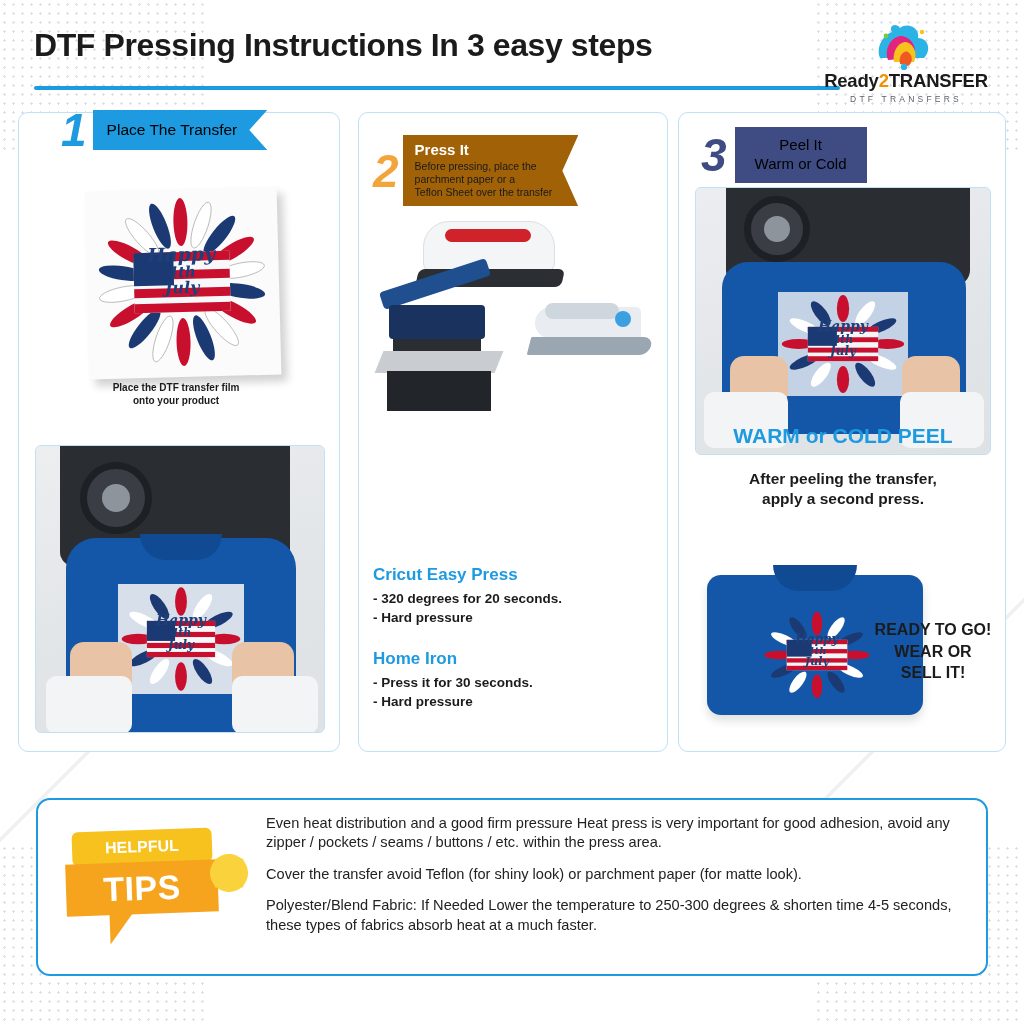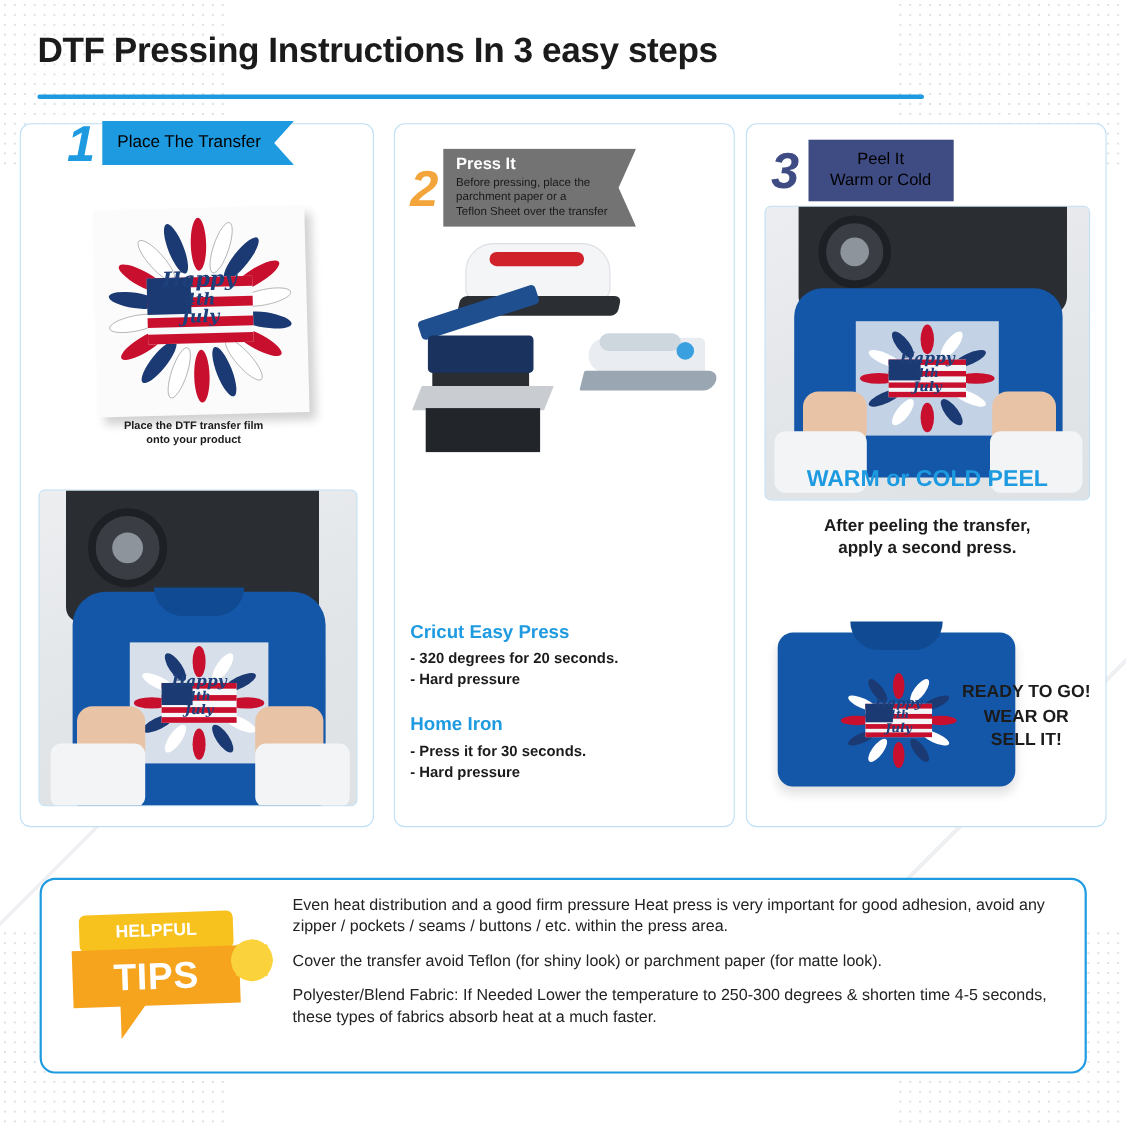--- a/index.html
+++ b/index.html
@@ -183,6 +183,25 @@
   <div class="title">DTF Pressing Instructions In 3 easy steps</div>
   <div class="title-rule"></div>
 
+  <div class="logo">
+    <div class="logo-splat">
+      <svg width="168" height="48" viewBox="0 0 168 48">
+        <g transform="translate(52,2)">
+          <path d="M6 34 C2 24 8 12 18 8 C14 2 22 -2 26 4 C34 -2 46 4 44 14 C54 14 58 26 50 34 Z" fill="#2bb3e6"></path>
+          <path d="M14 36 C10 26 16 14 26 12 C36 12 44 22 40 34 Z" fill="#e4237f"></path>
+          <path d="M20 38 C18 28 24 18 32 18 C40 20 44 30 40 38 Z" fill="#f7c11e"></path>
+          <path d="M26 40 C24 32 30 26 34 28 C40 32 38 40 34 42 Z" fill="#f05a22"></path>
+          <circle cx="30" cy="43" r="3.2" fill="#2bb3e6"></circle>
+          <circle cx="12" cy="12" r="2.4" fill="#7ac943"></circle>
+          <circle cx="48" cy="8" r="2.2" fill="#f7c11e"></circle>
+        </g>
+      </svg>
+    </div>
+    <div class="logo-word">
+      <span>Ready</span><span class="two">2</span><span>TRANSFER</span>
+    </div>
+    <div class="logo-sub">DTF TRANSFERS</div>
+  </div>
 </div>
 
 <div class="col c1">

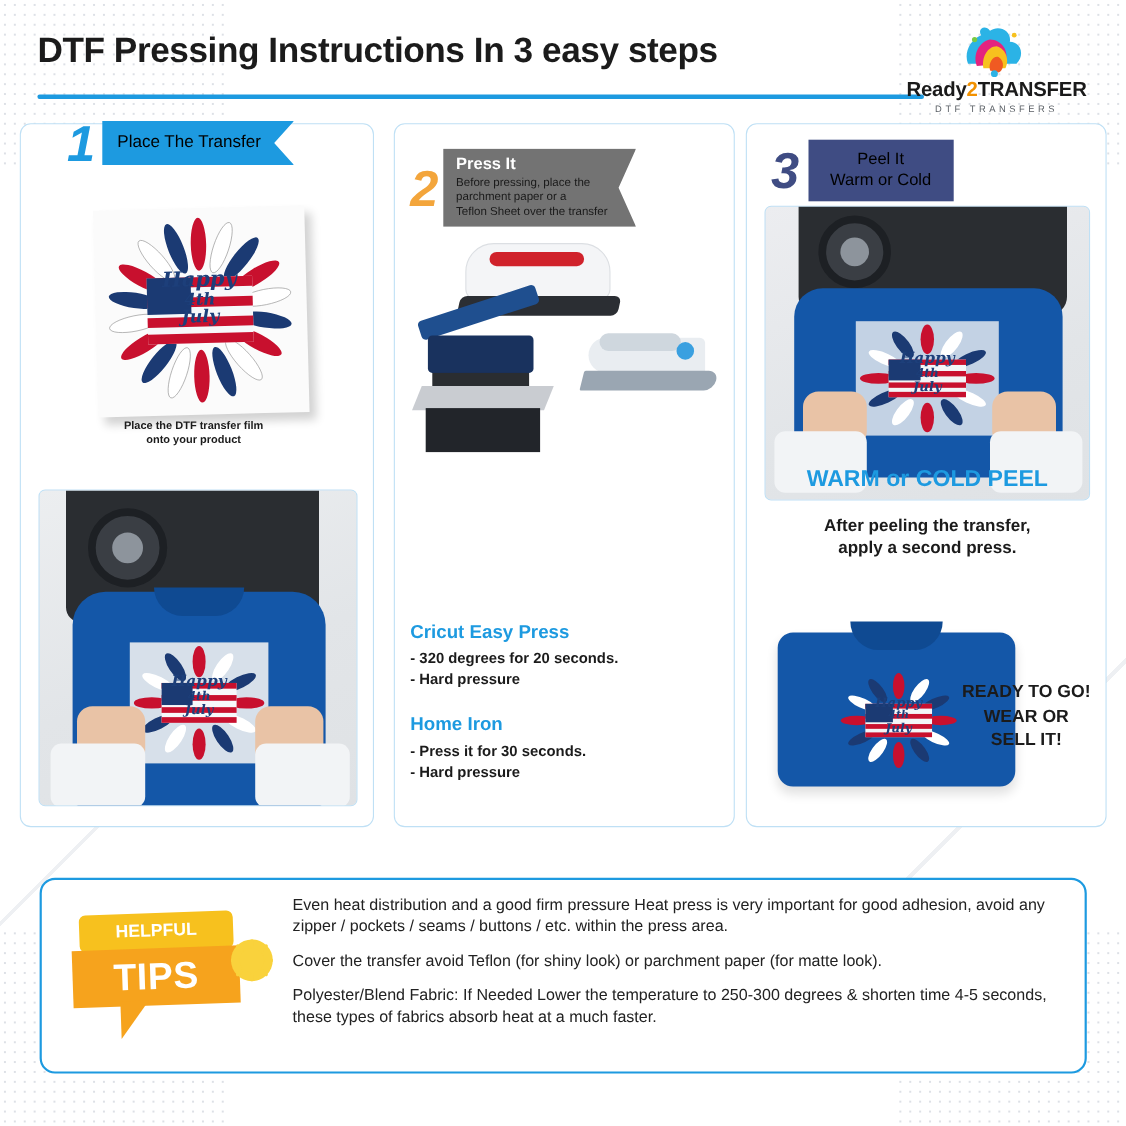--- a/index.html
+++ b/index.html
@@ -81,7 +81,7 @@
   .b2 { left:14px; top:22px; }
   .b2 .num { color:#f3a53b; }
   .b2 .rb {
-    background:#737373; padding:6px 26px 7px 12px; margin-left:4px; color:#fff;
+    background:#a16207; padding:6px 26px 7px 12px; margin-left:4px; color:#fff;
     clip-path: polygon(0 0, 100% 0, calc(100% - 16px) 50%, 100% 100%, 0 100%);
   }
   .b2 .rb .h { font-size:15px; font-weight:bold; }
□ □ □ □ □ □ □
* [Task directions] All lines from the one with "clip-path: polygon(0 0, 100%" to the end of the entries above are to be written out exactly, the first and last included.

* [Solution to the exercise]
     clip-path: polygon(0 0, 100% 0, calc(100% - 16px) 50%, 100% 100%, 0 100%);
   }
   .b2 .rb .h { font-size:15px; font-weight:bold; }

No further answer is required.